This Tuesday and Wednesday, the Alteryx Inspire event in London brings to town its “Icons of Analytics”. From brewing to banking, music to manufacturing, oil refiing to medicine, the line-up reflects just how widespread the use of predictive analytics has become. It also explains why Alteryx will pass the $100 million revenue mark this year and the $1.15 billion market capitalisation put on the business following its NASDAQ launch in March.
“We never planned for an IPO,” CEO Dean Stoecker told DataIQ in an interview earlier this year. “Many years ago, we said let’s built a better platform people will enjoy and which builds value for them and us. Now we are on the New York Stock Exchange. We have a number of funds who’ve taken large positions in the float and who are genuinely very excited about the platform. It is a $28 billion space globally that nobody has claimed ownership of - we believe we have the opportunity to do that.”
“21 million people in lines of business are living in Excel hell."

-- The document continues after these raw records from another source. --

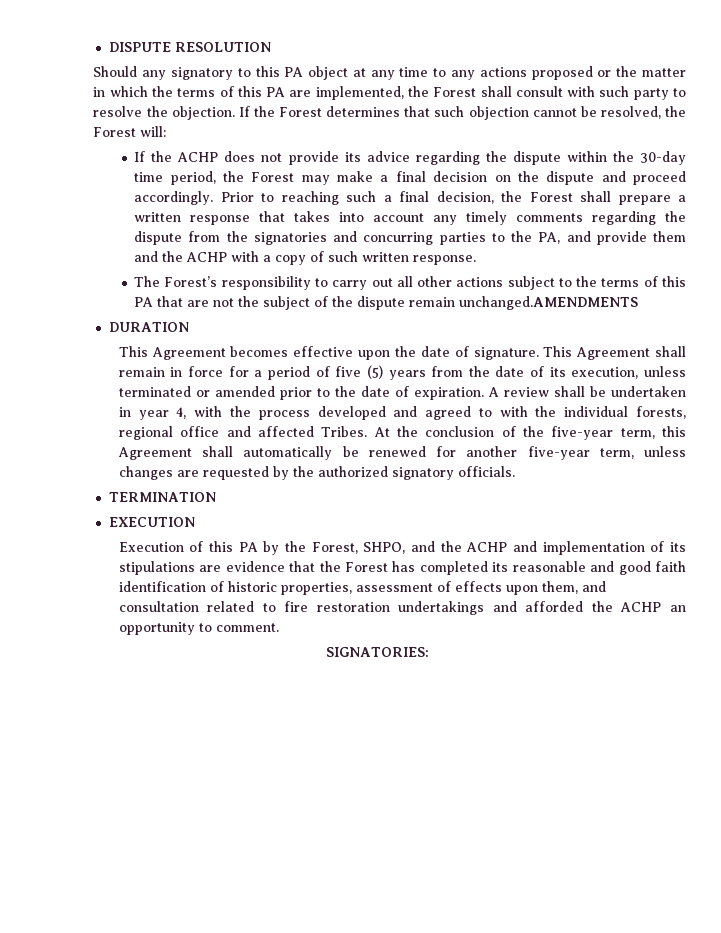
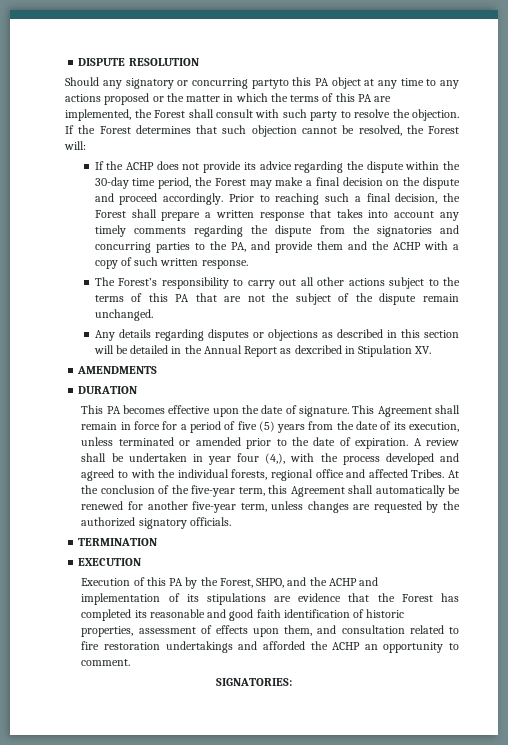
- Should any signatory to this PA object at any time to any actions proposed or the matter in which the terms of this PA are implemented, the Forest shall consult with such party to resolve the objection.
+ Should any signatory or concurring partyto this PA object at any time to any actions proposed or the matter in which the terms of this PA are implemented, the Forest shall consult with such party to resolve the objection.
- The Forest’s responsibility to carry out all other actions subject to the terms of this PA that are not the subject of the dispute remain unchanged.AMENDMENTS
+ The Forest’s responsibility to carry out all other actions subject to the terms of this PA that are not the subject of the dispute remain unchanged.
+ Any details regarding disputes or objections as described in this section will be detailed in the Annual Report as dexcribed in Stipulation XV.
+ AMENDMENTS
- This Agreement becomes effective upon the date of signature.
+ This PA becomes effective upon the date of signature.
- A review shall be undertaken in year 4, with the process developed and agreed to with the individual forests, regional office and affected Tribes.
+ A review shall be undertaken in year four (4,), with the process developed and agreed to with the individual forests, regional office and affected Tribes.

One key element of the solution’s success lies in Stoecker’s claim that, “21 million people in lines of business are living in Excel hell. They are disenfranchised and rely on batch jobs by IT. We found that analysts are spending up to 20 hours per week doing things in Excel that could be reported through Alteryx. That’s a $60,000 waste for every business.”

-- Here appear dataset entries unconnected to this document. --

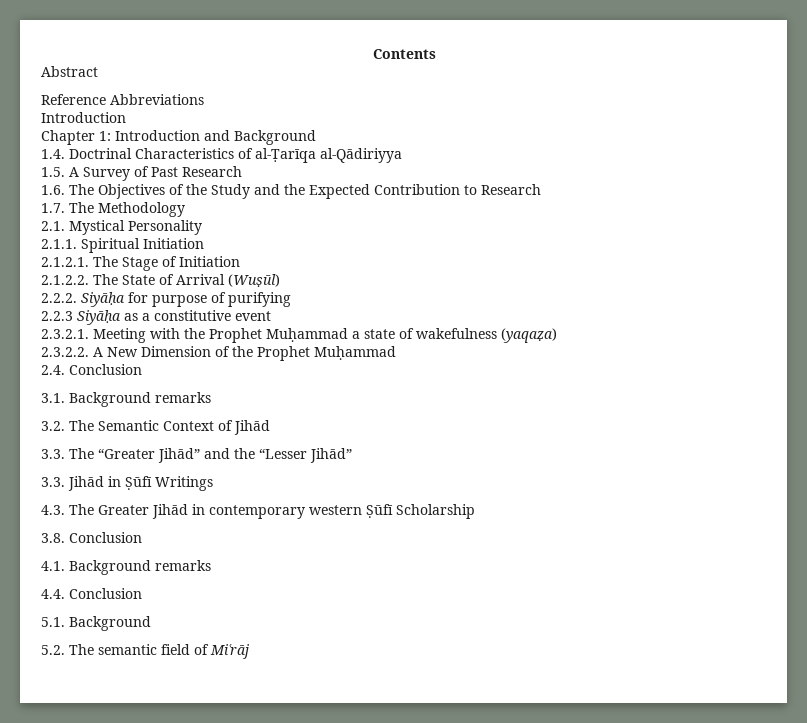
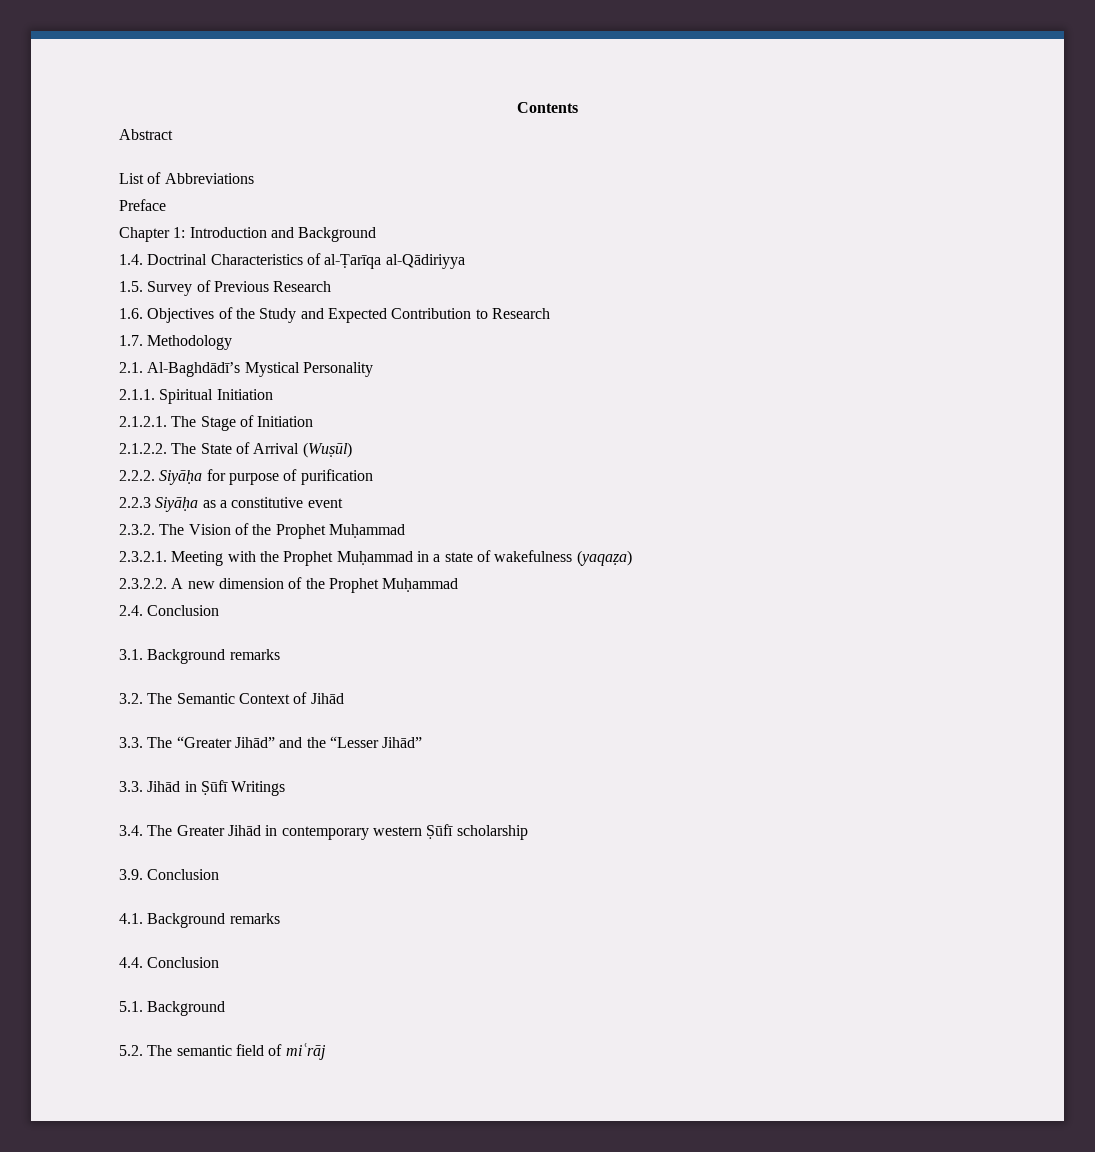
- Reference Abbreviations
- Introduction
+ List of Abbreviations
+ Preface
- 1.5. A Survey of Past Research
+ 1.5. Survey of Previous Research
- 1.6. The Objectives of the Study and the Expected Contribution to Research
+ 1.6. Objectives of the Study and Expected Contribution to Research
- 1.7. The Methodology
+ 1.7. Methodology
- 2.1. Mystical Personality
+ 2.1. Al-Baghdādī’s Mystical Personality
- 2.2.2. Siyāḥa for purpose of purifying
+ 2.2.2. Siyāḥa for purpose of purification
+ 2.3.2. The Vision of the Prophet Muḥammad
- 2.3.2.1. Meeting with the Prophet Muḥammad a state of wakefulness (yaqaẓa)
+ 2.3.2.1. Meeting with the Prophet Muḥammad in a state of wakefulness (yaqaẓa)
- 2.3.2.2. A New Dimension of the Prophet Muḥammad
+ 2.3.2.2. A new dimension of the Prophet Muḥammad
- 4.3. The Greater Jihād in contemporary western Ṣūfī Scholarship
- 3.8. Conclusion
+ 3.4. The Greater Jihād in contemporary western Ṣūfī scholarship
+ 3.9. Conclusion
- 5.2. The semantic field of Miʿrāj
+ 5.2. The semantic field of miʿrāj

Reducing this process time delivers an immediate return on investment to organisations which adopt the self-service analytics solutions. But that is just the starting point - through democratisation of analytics, executives in lines of business become analysts who are able to resolve issues and discover new business opportunities through exploring data without having to wait for specialist or technical support.
Stoecker sees a fundamental shift taking place in how companies organise themselves to embed data and analytics. “What we are starting to see is the emergence of the chief data officer (CDO). There were two factions before - IT, where platforms existed and which it managed, owned and controlled, providing output to business users to make decisions - and analysts, who have revolted by bringing in their own tools. Now, IT is giving analysts the critical components they need for success. The CDO is a unifying force, taking the technology, data and people necessary for improvements in operational efficiency and growth,” he said.
In low margin sectors, such as retail, speed of decision making is critical and has a significant impact on profitability. Similar benefits can also be realised in more complex markets. One medical supplies business used Alteryx to model the complex logistics of how to manufacture and distribute the F18 fluoride which is used as a tracer in PET scans. It takes four hours to make and has a shelf-life of just six hours, making it expensive, yet in high demand given the 1.5 billion PET scans carried out on 300 million patients in hundreds of hospitals in the US. As well as optimising its manufacturing, the company has also moved to differential pricing based on location, demand and timing.
"Adoption can only happen when you have got a CDO to unify people and talk up the value of data."
As a result of this new analytics focus and the emergence of the CDO, Stoecker believes the pace of change is accelerating. He said: “At one of our clients in the automotive sector, it took them 40 years to develop 400 SAS users, but only 18 months to develop 1,500 Alteryx users. That rate of adoption can only happen when you have got a CDO to unify people and talk up the value of data. In that company, they found 40 use cases, from autonomous vehicle analytics to travel and expenses claims, which delivered an extra $4 million.”
Alteryx is not the only player in this market - establish analytics and business intelligence vendors are evolving rapidly in response to these same trends, while niche players continue to emerge. However, Stoecker believes that “the competitive landscape has not changed much” since Alteryx launched in 2010 with a focus on data blending from multiple sources to support end-user self-service, not least because of the challenges of reading from columnar and tabular sources as well as on-premise and cloud systems in order to collate the necessary data.
But it does face some challenges, he acknowledged: “Some industry analysts think our pricing is too high. When I hear our customer success stories, I think it is too low. But it is probably perfect where it is. What gets me excited is that our platform allows disruptive innovators to do new things that drive value.”
Some of those disruptors are among the “Icons of Analytics” visiting its London event this week. While they represent a wide range of sectors, they all have one thing in common - a recognition that data needs to be accessible to the people who need to analyse it, rather than locked down in systems or subject to political control by a core function. As Stoecker said: “Power is not in what you know, it is in what you share.”